We present a second-order estimator of the mean of a variable subject to missingness, under the missing at random assumption. The estimator improves upon existing methods by using an approximate second-order expansion of the parameter functional, in addition to the first-order expansion employed by standard doubly robust methods. This results in weaker assumptions about the convergence rates necessary to establish consistency, local efficiency, and asymptotic linearity. The general estimation strategy is developed under the targeted minimum loss-based estimation (TMLE) framework. We present a simulation comparing the sensitivity of the first and second-order estimators to the convergence rate of the initial estimators of the outcome regression and missingness score. In our simulation, the second-order TMLE always had a coverage probability equal or closer to the nominal value 0.95, compared to its first-order counterpart. In the best-case scenario, the proposed second-order TMLE had a coverage probability of 0.86 when the first-order TMLE had a coverage probability of zero. We also present a novel first-order estimator inspired by a second-order expansion of the parameter functional. This estimator only requires one-dimensional smoothing, whereas implementation of the second-order TMLE generally requires kernel smoothing on the covariate space. The first-order estimator proposed is expected to have improved finite sample performance compared to existing first-order estimators. In the best-case scenario of our simulation study, the novel first-order TMLE improved the coverage probability from 0 to 0.90. We provide an illustration of our methods using a publicly available dataset to determine the effect of an anticoagulant on health outcomes of patients undergoing percutaneous coronary intervention. We provide R code implementing the proposed estimator.

查看原文本刊更多论文

随机缺失变量均值的二阶推断。

在随机缺失假设下，给出了缺失变量均值的二阶估计。除了标准双鲁棒方法采用的一阶展开式外，该估计方法还采用了参数泛函的近似二阶展开式，从而改进了现有方法。
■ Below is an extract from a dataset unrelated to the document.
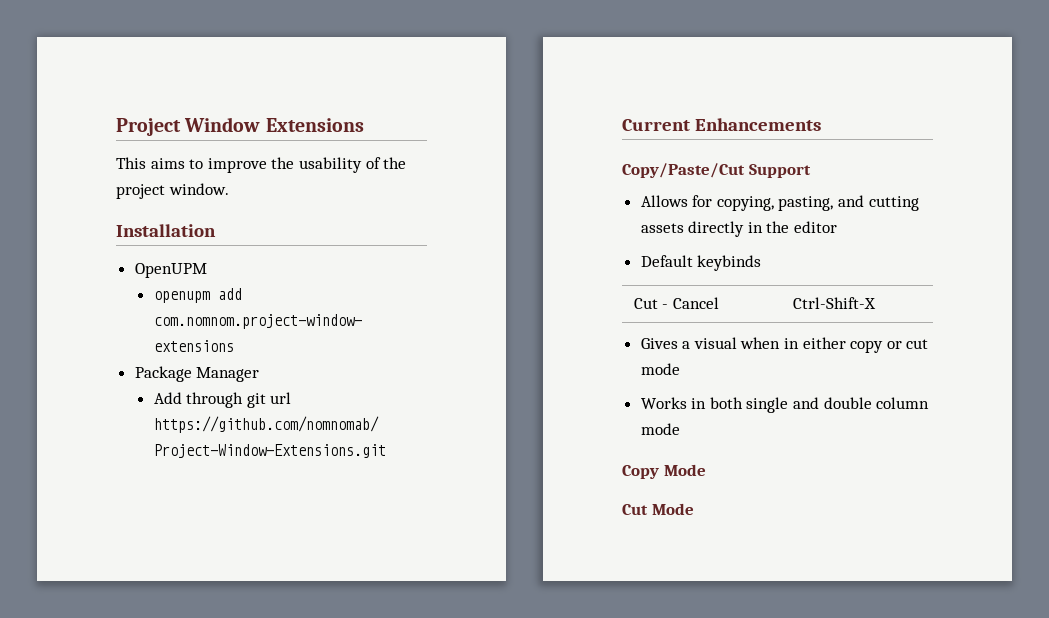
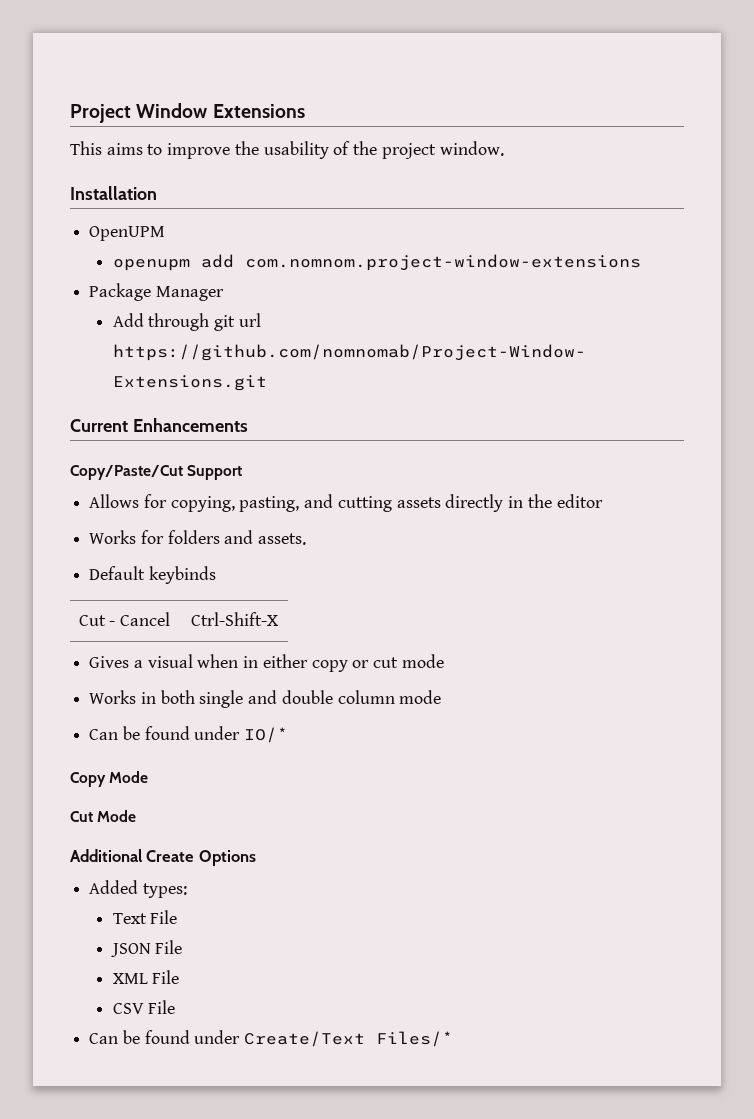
(838, 227) none -> [89,530,307,545] // Works for folders and assets.
(680, 429) none -> [89,726,289,743] // Can be found under IO/*
(694, 509) none -> [70,849,256,866] [89,880,187,898] [112,910,178,924] [110,940,183,957] [112,970,180,984] [112,1000,176,1014] [89,1030,454,1047] // Additional Create Options // Added types: // Text File // JSON File // XML File // CSV File // Can be found under Create/Text Files/*

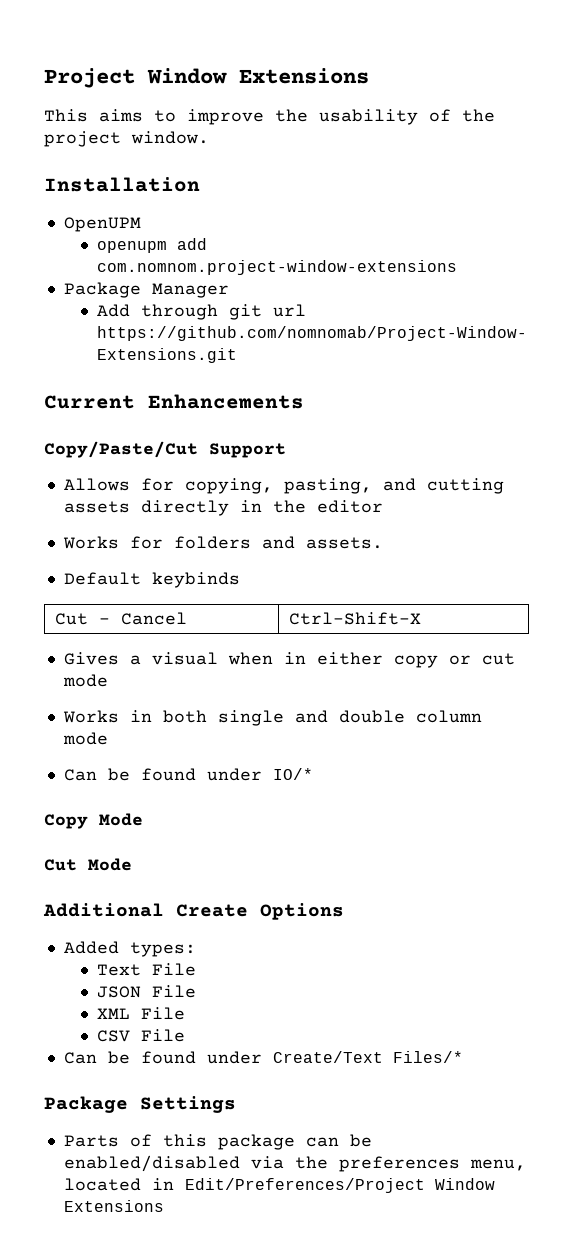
(454, 1039) none -> [44,1096,236,1113] [63,1134,372,1150] [63,1155,526,1172] [63,1178,495,1193] [63,1200,164,1212] // Package Settings // Parts of this package can be enabled/disabled via the preferences menu, located in Edit/Preferences/Project Window Extensions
这导致关于建立一致性、局部效率和渐近线性所必需的收敛率的较弱假设。在目标最小损失估计(TMLE)框架下开发了通用估计策略。我们给出了一个模拟，比较了一阶估计器和二阶估计器对结果回归和缺失分数的初始估计器的收敛率的敏感性。在我们的模拟中，与一阶TMLE相比，二阶TMLE的覆盖概率总是等于或更接近标称值0.95。在最好的情况下，当一阶TMLE的覆盖概率为零时，建议的二阶TMLE的覆盖概率为0.86。我们还提出了一种新的一阶估计量，其灵感来自于参数泛函的二阶展开。该估计器只需要一维平滑，而二阶TMLE的实现通常需要在协变量空间上进行核平滑。与现有的一阶估计器相比，提出的一阶估计器有望改善有限样本性能。在我们的模拟研究的最佳情况下，新的一阶TMLE将覆盖概率从0提高到0.90。我们使用一个公开可用的数据集来说明我们的方法，以确定抗凝剂对经皮冠状动脉介入治疗患者健康结果的影响。我们提供了实现这个估算器的R代码。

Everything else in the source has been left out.